Work required: The answer is to be an exact copy of the lines below running from the line with "- Тестирование API: RestAssured" down to the line with "or binary, resized", both ends included, and nothing more.

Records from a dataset
○ ○ ○ ○ ○ ○ ○

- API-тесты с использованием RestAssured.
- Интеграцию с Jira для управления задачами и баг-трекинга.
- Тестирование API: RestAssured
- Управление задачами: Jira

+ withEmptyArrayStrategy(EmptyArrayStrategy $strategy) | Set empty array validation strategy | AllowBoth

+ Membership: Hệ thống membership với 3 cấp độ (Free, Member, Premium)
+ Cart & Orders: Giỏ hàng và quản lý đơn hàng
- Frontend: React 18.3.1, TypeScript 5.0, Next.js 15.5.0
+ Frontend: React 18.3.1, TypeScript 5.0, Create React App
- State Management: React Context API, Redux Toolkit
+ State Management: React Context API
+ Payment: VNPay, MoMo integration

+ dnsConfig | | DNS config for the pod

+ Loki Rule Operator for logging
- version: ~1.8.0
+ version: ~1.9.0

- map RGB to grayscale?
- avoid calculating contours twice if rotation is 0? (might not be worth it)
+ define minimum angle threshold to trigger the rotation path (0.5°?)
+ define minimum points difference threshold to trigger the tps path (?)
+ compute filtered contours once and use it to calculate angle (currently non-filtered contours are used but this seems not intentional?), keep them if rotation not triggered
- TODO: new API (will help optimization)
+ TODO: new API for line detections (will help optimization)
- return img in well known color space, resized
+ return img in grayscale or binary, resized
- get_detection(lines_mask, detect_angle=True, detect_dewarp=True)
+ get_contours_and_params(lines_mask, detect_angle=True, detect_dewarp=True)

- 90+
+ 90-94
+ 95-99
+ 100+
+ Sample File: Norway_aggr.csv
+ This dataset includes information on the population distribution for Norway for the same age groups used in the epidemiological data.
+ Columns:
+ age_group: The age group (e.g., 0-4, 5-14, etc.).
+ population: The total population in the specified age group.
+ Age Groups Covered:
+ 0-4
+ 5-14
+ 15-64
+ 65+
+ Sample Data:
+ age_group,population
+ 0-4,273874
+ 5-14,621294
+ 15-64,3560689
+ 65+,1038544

○ ○ ○ ○ ○ ○ ○

Your response:
- Тестирование API: RestAssured
- Управление задачами: Jira

+ withEmptyArrayStrategy(EmptyArrayStrategy $strategy) | Set empty array validation strategy | AllowBoth

+ Membership: Hệ thống membership với 3 cấp độ (Free, Member, Premium)
+ Cart & Orders: Giỏ hàng và quản lý đơn hàng
- Frontend: React 18.3.1, TypeScript 5.0, Next.js 15.5.0
+ Frontend: React 18.3.1, TypeScript 5.0, Create React App
- State Management: React Context API, Redux Toolkit
+ State Management: React Context API
+ Payment: VNPay, MoMo integration

+ dnsConfig | | DNS config for the pod

+ Loki Rule Operator for logging
- version: ~1.8.0
+ version: ~1.9.0

- map RGB to grayscale?
- avoid calculating contours twice if rotation is 0? (might not be worth it)
+ define minimum angle threshold to trigger the rotation path (0.5°?)
+ define minimum points difference threshold to trigger the tps path (?)
+ compute filtered contours once and use it to calculate angle (currently non-filtered contours are used but this seems not intentional?), keep them if rotation not triggered
- TODO: new API (will help optimization)
+ TODO: new API for line detections (will help optimization)
- return img in well known color space, resized
+ return img in grayscale or binary, resized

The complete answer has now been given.